Ahora el mar tiene un tono completamente rosa. Es increíble. Más increíble aún es que ya esté Anita dispuesta, vestida, y a mi lado, contemplando el mar rosa y las piteras con sus dos árboles de flores amarillas.

—Se llaman alzabarones esas flores —me dice—, no sé quién me contó que tardan años en florecer. De pronto salen, así, como árboles. Pero la planta sólo florece una vez. Florece y muere.
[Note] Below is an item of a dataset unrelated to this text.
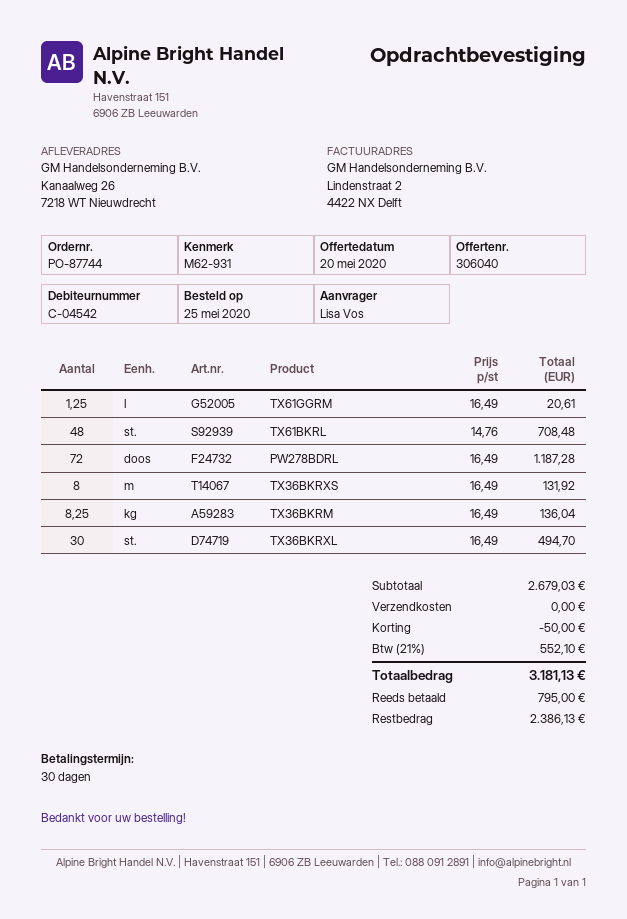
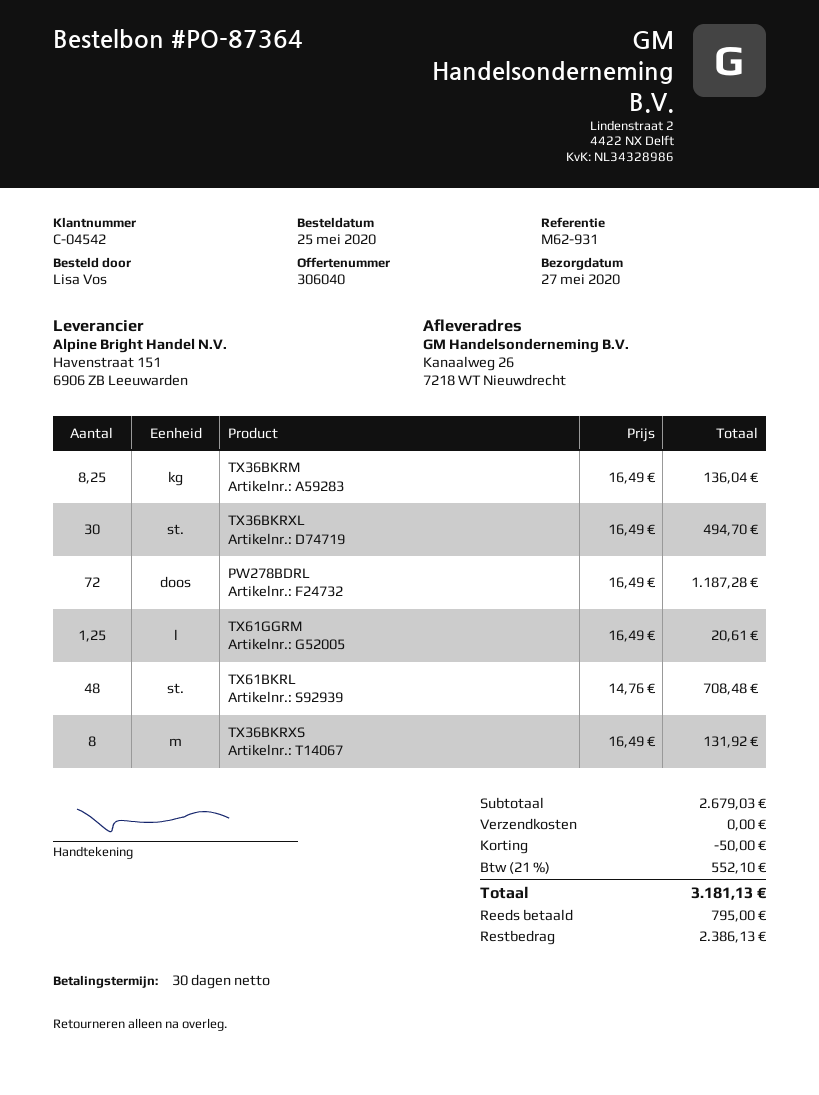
order number: PO-87744 -> PO-87364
Nos vamos. De pronto estamos contentos de irnos. Hasta los perros están contentos. Los perros y Soli, que tiene muchas ganas —dice— de ver a su papá y de conocer a las monjas y el colegio. Los perros y la niña van detrás y Anita a mi lado, en el coche. Soli canta con música de una vieja canción de la guerra civil.
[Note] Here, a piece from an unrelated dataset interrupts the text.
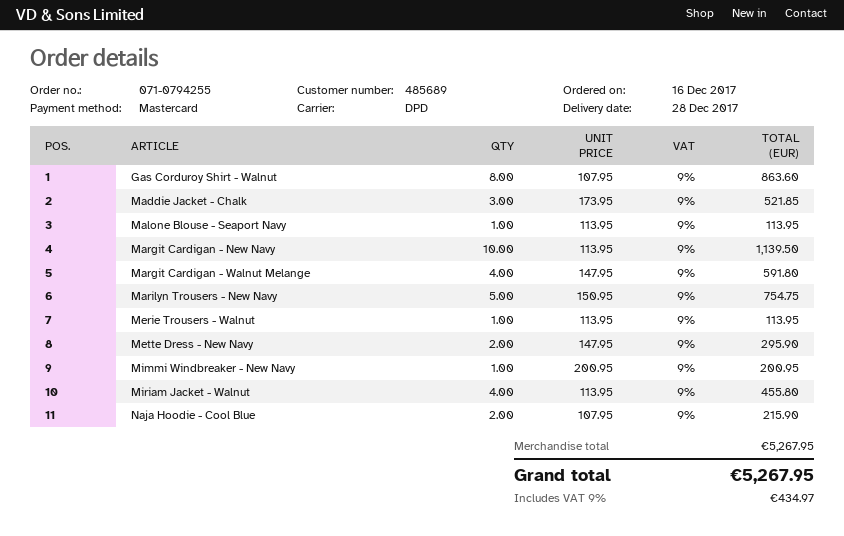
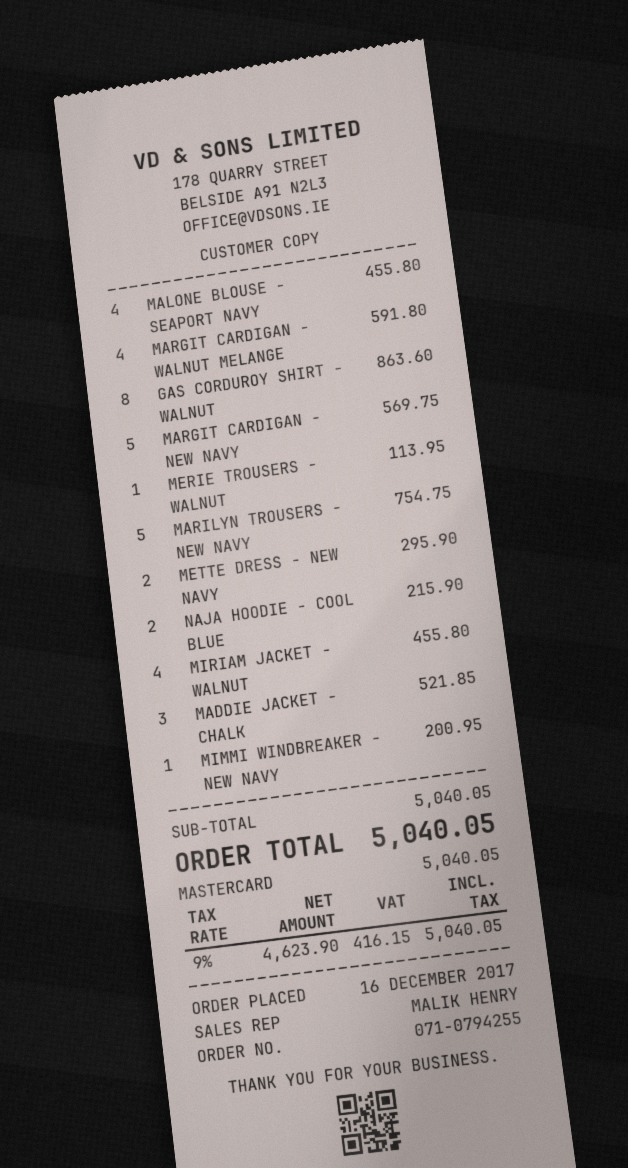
Malone Blouse - Seaport Navy: 1 for 113.95 -> 4 for 455.80
Margit Cardigan - New Navy: 10 for 1139.50 -> 5 for 569.75
subtotal: 5267.95 -> 5040.05
tax: 9% = 434.97 -> 9% = 416.15
total: 5267.95 -> 5040.05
—Adiós, casita querida, ya no te volveré a ver, a ver…

Nos reímos. Por el aire fresco que nos estimula, porque nos vamos juntos… No sé por qué. Pero nos reímos. Las casitas blancas que se quedan no despiertan nuestra nostalgia. No pensamos si las volveremos a ver o no. No nos importa.

Pero no las volvimos a ver. Al menos yo. Han desaparecido tragadas por las grandes urbanizaciones de la Costa del Sol. Hace unos años hice un viaje por esa costa y al pasar Fuengirola pensé en aquellos chalets, y fui despacio, fijándome. No los vi. Todo estaba edificado. No sé si los chalets fueron derruidos. O no pude verlos entre tanta edificación. Desaparecieron para mí aquella mañana en que ahora, para mi asombro, recuerdo que nos íbamos carretera adelante, tan contentos.